In August, my dad gave me a Starbucks card. Today, I knew I was running low on the card so I braced myself for paying a slight difference. Nope. My chai latte cost EXACTLY what was left on the card. $3.55. 0 balance. The cashier was not nearly as amused as I was.

Saturday, November 3, 2007

"Tell Me What You Don't Like About Yourself"/This Show



As you may know, the season premiere of Nip/Tuck aired this past week. As you may not know, this new season is completely based on the experience of (Drs) Julia Bensfield and Cissy Fenwick. And we are not happy about it.

For those of you who aren't familiar with this (so-so) FX series, allow me to fill you in: Two plastic surgeons, (Drs) Christian Troy and Sean McNamara, live in Miami where they perform cutting edge surgeries on women and men who are unhappy with their bodies (as they should be!). Sean and Christian are not gay, nor are they brothers, but they share a South Beach mansion for some reason and are usually cooking dinner together.

This season, by very curious coincidence, Christian and Sean have packed up and moved to Los Angeles--- aka "The Mecca of Plastic Surgery" aka "The City Where Cissy and Julia Shop at Smart&Final." Before all the sexy west coast freak-show-surgeries can begin, Xtian and Sean need to make a name for themselves in this little desert city. BUT HOW???

Here's where a little thing I like to call The LA Montage comes in pretty handy. A perfect fusion of the opening of The Hills and the Dogg brothers' getting-ready-to-go-out self tanner and cologne-soaked scene from True Life: I'm a Clubber, the Nip/Tuck montage did not disappoint. Uh oh! The boys need to go out and pick up clients! Christian can't decide on a blazer! Sean is fussing around with his hair pomade! Sean has a black baby with no babysitter! Christian has tried on every blazer in the (shared) Malibu pad and tossed them onto his bed! Cosmos are being poured! Everyone is tan! Christian and Sean's moves aren't working on the ladies because they are G-A-Y!

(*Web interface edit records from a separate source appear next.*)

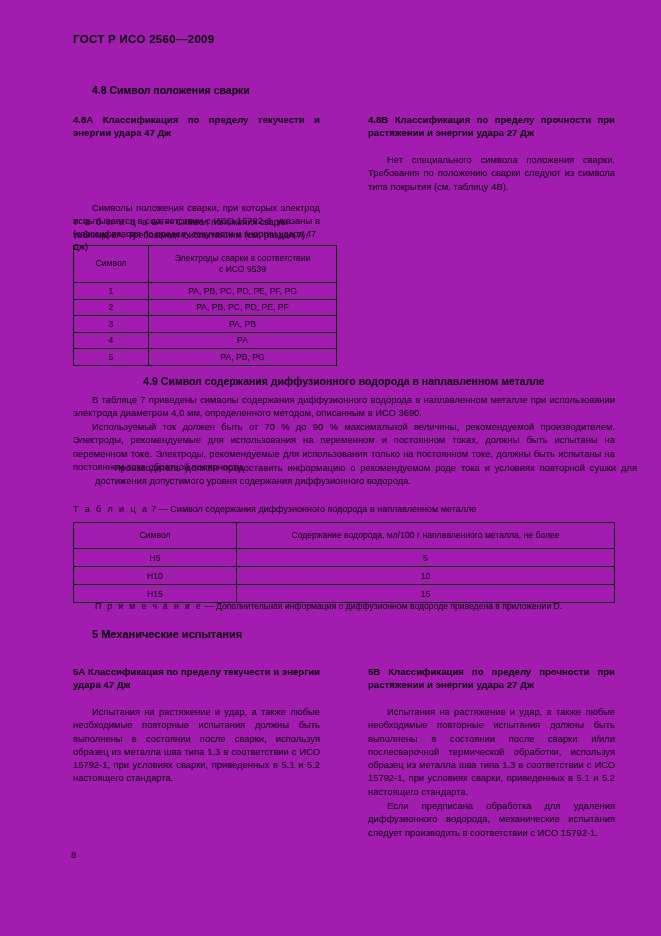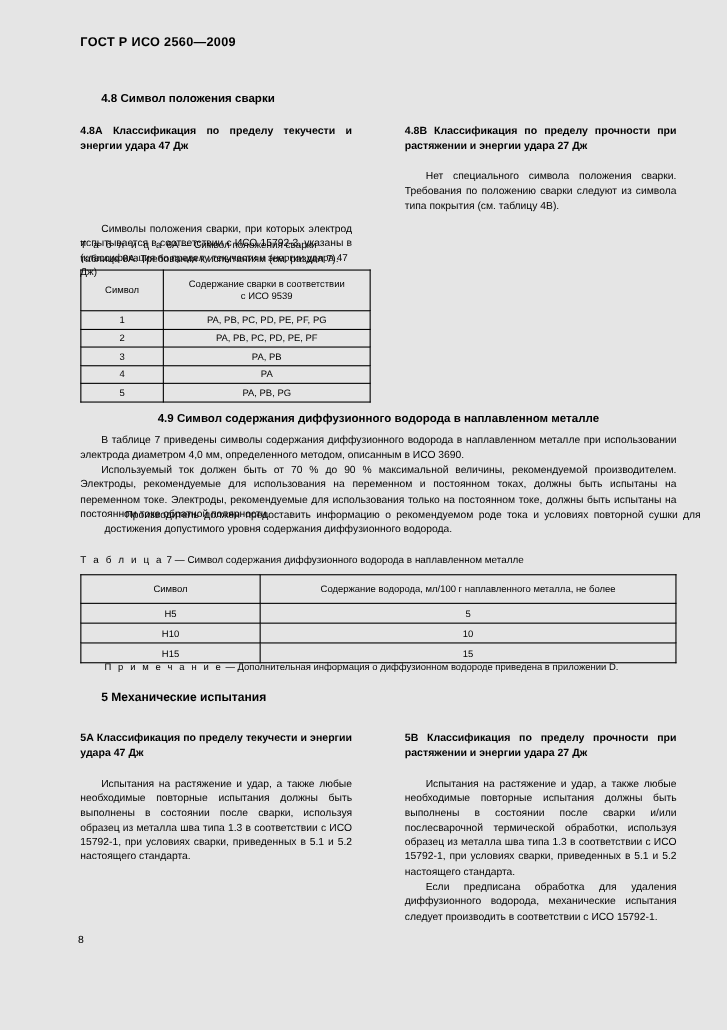--- a/index.html
+++ b/index.html
@@ -4,21 +4,21 @@
 <style>
   html, body {
     margin: 0;
     padding: 0;
     background: #ffffff;
   }
   .page {
     position: relative;
     width: 661px;
     height: 936px;
-    background: #e5e5e5;
+    background: #a21caf;
     font-family: "Liberation Sans", sans-serif;
     color: #000000;
     overflow: hidden;
   }
 
   
   .doc-header {
     position: absolute;
     left: 73px;
     top: 33px;
@@ -137,21 +137,21 @@
   <div class="t6a" style="top:245px;">
     <table>
       <colgroup>
           <col class="c1">
           <col>
         </colgroup>
       <thead>
         <tr>
           <td>Символ</td>
           <td>
-            <div>Содержание сварки в соответствии</div>
+            <div>Электроды сварки в соответствии</div>
             <div>с ИСО 9539</div>
           </td>
         </tr>
       </thead>
       <tbody>
         <tr>
           <td>1</td>
           <td>PA, PB, PC, PD, PE, PF, PG</td>
         </tr>
         <tr>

To make a long story short: Christian found a blazer. Oh, and Lauren Hutton told the boys that the only way to get clients was to get publicity. She recommends becoming consultants on "Hearts and Scalpels," an eerily similar fake show within-a-show. They get the gig, they get exposure, they get patients (including 1. a studio exec who likes to get whipped by Cassssaaaannnnndrrrraaaa and 2. The Not-Heather Locklear, Not-Andrew Shue, Not-Courtney Thorne Smith Woman From Melrose Place) and suddenly our boys have been sucked into the world of fame, power and dirty. sexy. money.

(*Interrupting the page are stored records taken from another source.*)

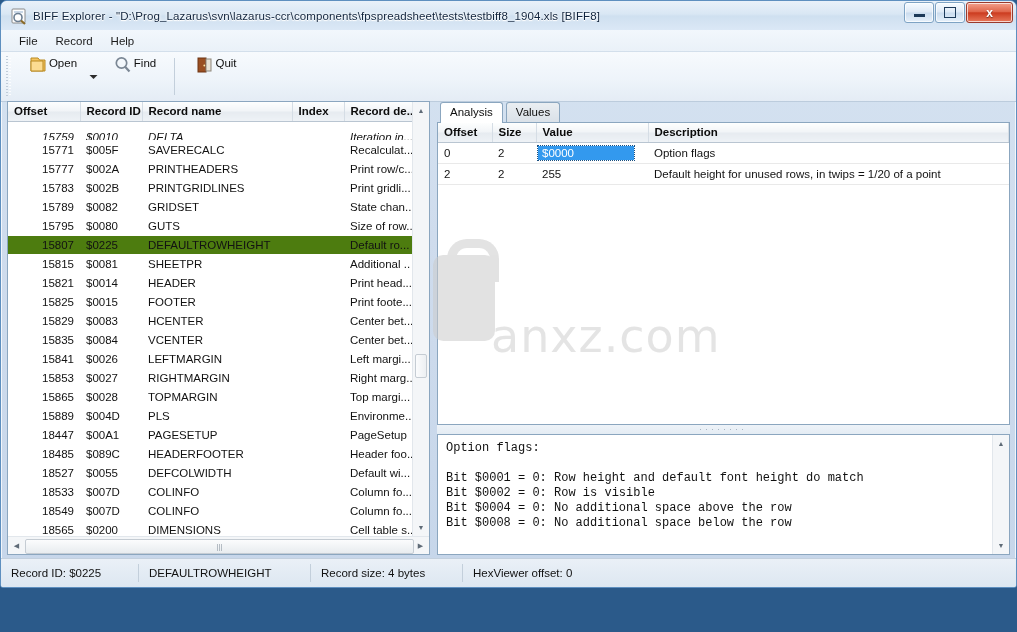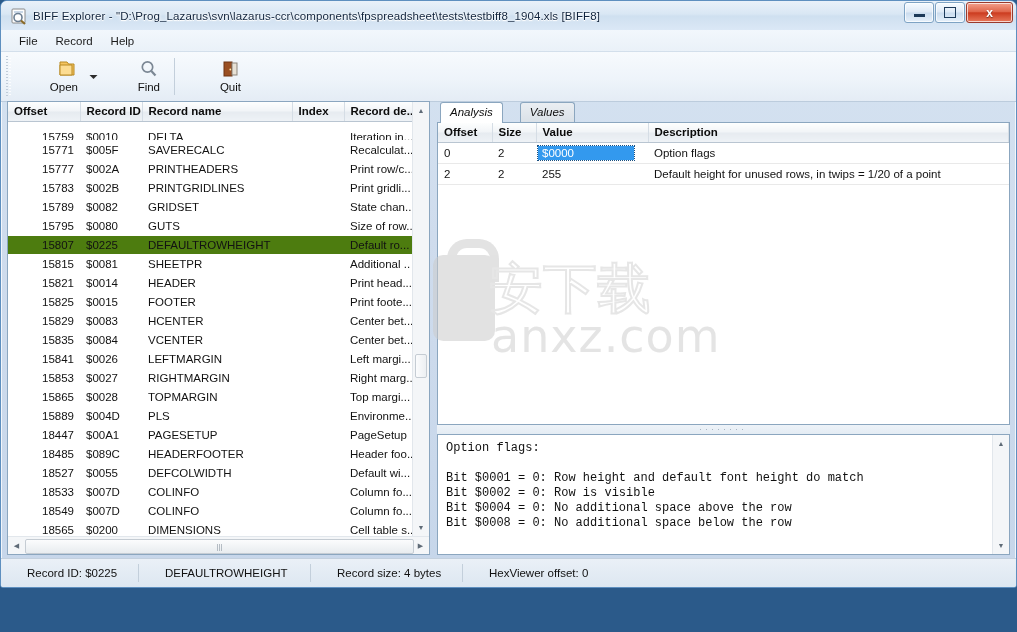--- a/index.html
+++ b/index.html
@@ -58,21 +58,21 @@
     padding-left:3px;
   }
   .grip{
     width:8px;margin:4px 4px 4px 2px;
     background-image:repeating-linear-gradient(180deg,#b9c6d4 0 1px,transparent 1px 3px),
                      repeating-linear-gradient(180deg,#ffffff 1px 2px,transparent 2px 3px);
     background-size:2px 3px;background-position:0 0, 3px 1px;
     background-repeat:repeat-y;opacity:.85;
   }
   .tbtn{
-    display:flex;flex-direction:column;align-items:flex-end;justify-content:center;
+    display:flex;flex-direction:row;align-items:flex-start;justify-content:center;
     min-width:52px;padding:2px 7px 3px;border:1px solid transparent;border-radius:3px;
     font-size:11.5px;color:#101010;cursor:default;
   }
   .tbtn .lbl{margin-top:2px;}
   .tb-sep{width:1px;margin:6px 6px;background:#c3cfdb;}
   .dropdown-arrow{
     display:flex;align-items:center;justify-content:center;width:14px;
     color:#333;font-size:8px;
   }
   
@@ -102,21 +102,21 @@
   }
   tr.sel td{background:#4d7c0f;}
   .c-off{width:72px;text-align:right;}
   .c-rid{width:62px;text-align:left;}
   .c-name{width:150px;}
   .c-idx{width:52px;text-align:right;}
   .c-desc{width:auto;}
   .grid-clip{position:absolute;left:0;right:16px;top:0;bottom:0;overflow:hidden;}
   .first-partial{height:10px !important;line-height:9px;vertical-align:bottom;}
   .first-partial td{height:10px;padding-top:0;padding-bottom:0;
-    overflow:hidden;position:relative;}
+    overflow:hidden;position:relative;font-style:italic;}
   .first-partial td span{position:absolute;bottom:-2px;}
   .fp-r{right:6px;} .fp-l{left:6px;}
   
   .vsb{
     position:absolute;right:0;top:0;bottom:0;width:16px;
     background:#f4f6f8;border-left:1px solid #e2e7ec;
   }
   .vsb .arr{
     height:17px;display:flex;align-items:center;justify-content:center;
     color:#5f6b77;font-size:7px;background:#f4f6f8;
@@ -134,21 +134,21 @@
   .hsb .arr{width:17px;text-align:center;color:#5f6b77;font-size:7px;}
   .hsb .track{flex:1;position:relative;height:13px;}
   .hsb .thumb{
     position:absolute;left:0;top:0;height:13px;width:100%;
     background:linear-gradient(180deg,#fbfcfd,#e8ecef);
     border:1px solid #c5ccd3;border-radius:2px;
     display:flex;align-items:center;justify-content:center;
     color:#97a1ab;font-size:8px;letter-spacing:0px;
   }
   
-  .tabs{display:flex;align-items:flex-end;height:21px;padding-left:3px;gap:17px;font-style:italic;}
+  .tabs{display:flex;align-items:flex-end;height:21px;padding-left:3px;gap:3px;}
   .tab{
     font-size:11.5px;padding:3px 9px 3px;border:1px solid #8ba6bf;
     border-bottom:none;border-radius:3px 3px 0 0;color:#0d0d0d;cursor:default;
     background:linear-gradient(180deg,#eaeef2,#dae1e8);height:20px;box-sizing:border-box;
   }
   .tab.active{background:#fff;position:relative;z-index:2;margin-bottom:-1px;height:21px;}
   .tab-body{
     flex:0 0 auto;height:303px;background:#fff;border:1px solid #8ba6bf;
     box-sizing:border-box;position:relative;overflow:hidden;
   }
@@ -189,21 +189,21 @@
     font-family:"Liberation Mono","DejaVu Sans Mono",monospace;
     font-size:12px;line-height:15px;color:#111;white-space:pre;overflow:hidden;
   }
   
   .statusbar{
     position:absolute;left:0;right:0;bottom:0;height:28px;
     display:flex;align-items:center;
     background:linear-gradient(180deg,#eaf0f7,#dde7f1);
     border-top:1px solid #c3d0de;font-size:11.5px;color:#111;
   }
-  .sb-cell{padding:0 26px;height:18px;display:flex;align-items:center;
+  .sb-cell{padding:0 10px;height:18px;display:flex;align-items:center;
            border-right:1px solid #c3cfdb;box-sizing:border-box;white-space:nowrap;}
   .sb-cell:last-child{border-right:none;}
   
   .watermark{
     position:absolute;left:432px;top:246px;width:260px;height:130px;
     pointer-events:none;opacity:.55;z-index:5;
   }
   .wm-text{
     font-size:46px;color:#cfcfcf;font-family:"DejaVu Sans",sans-serif;
     position:absolute;left:58px;top:62px;letter-spacing:1px;
@@ -557,21 +557,20 @@
           <div class="arr">▲</div>
           <div class="arr bot">▼</div>
         </div>
       </div>
 
     </div>
   </div>
 
   <div class="watermark">
     <div class="wm-badge"></div>
-    <div class="wm-cn">安下载</div>
     <div class="wm-text">anxz.com</div>
   </div>
 
   <div class="statusbar">
     <div class="sb-cell" style="width:138px">Record ID: $0225</div>
     <div class="sb-cell" style="width:172px">DEFAULTROWHEIGHT</div>
     <div class="sb-cell" style="width:152px">Record size: 4 bytes</div>
     <div class="sb-cell" style="flex:1">HexViewer offset: 0</div>
   </div>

Which brings me to my original concern: How DARE FX take the Cissy Fenwick and Julia Bensfield story??We moved out here as sexy young plastic surgeons, looking for a new city and a beach house where we could stock our blazers and raise our interracial infant. Now look at us: writing on a hit TV show, getting hair plugs (Cissy), and feuding over things that are superficial...all while sewing up nostrils and putting implants into a tranny's third breast. Think about it, FX. Now I have a meal to cook with my roommate!

Thursday, November 1, 2007

Dear Diary

I finally know what all those crazy homosexual/transvestites/drug addicts/starving artists were singing and dancing about in the musical "Rent" now that I too live in an apartment where I have to pay rent. Why should they have to pay for their HUGE loft with AMAZING river views when there are so many other things to spend money on like fake eyelashes, hooker shoes, drugs, and expensive paints. I don't want to pay my rent either. I think I'm going to go throw caution to the wind and dance in the street and be really self-righteous about having AIDS. I have more important things to spend money on, like tickets to the Tyler Perry movie and star maps to celebrity homes.

Happy 1st of the month!

You Learn Something New Every Day

October 31st 2007:
Today I learned that nurses, sailors, maids, Rainbow Brite, doctors, girl scouts, refs, a queen, a court jester, Little Red Riding Hood, cats, bunnies, cops, fire fighters, pirates, Mrs Claus, construction workers, Pocahontas, teachers, girls who go to school, Hermione Granger, plumbers, cowgirls, bumble-bees, waitresses, pilots, Sherlock Holmes and any Disney character ever; all wear thigh highs, high heels, short skirts, low cut tops, and chokers. Who knew??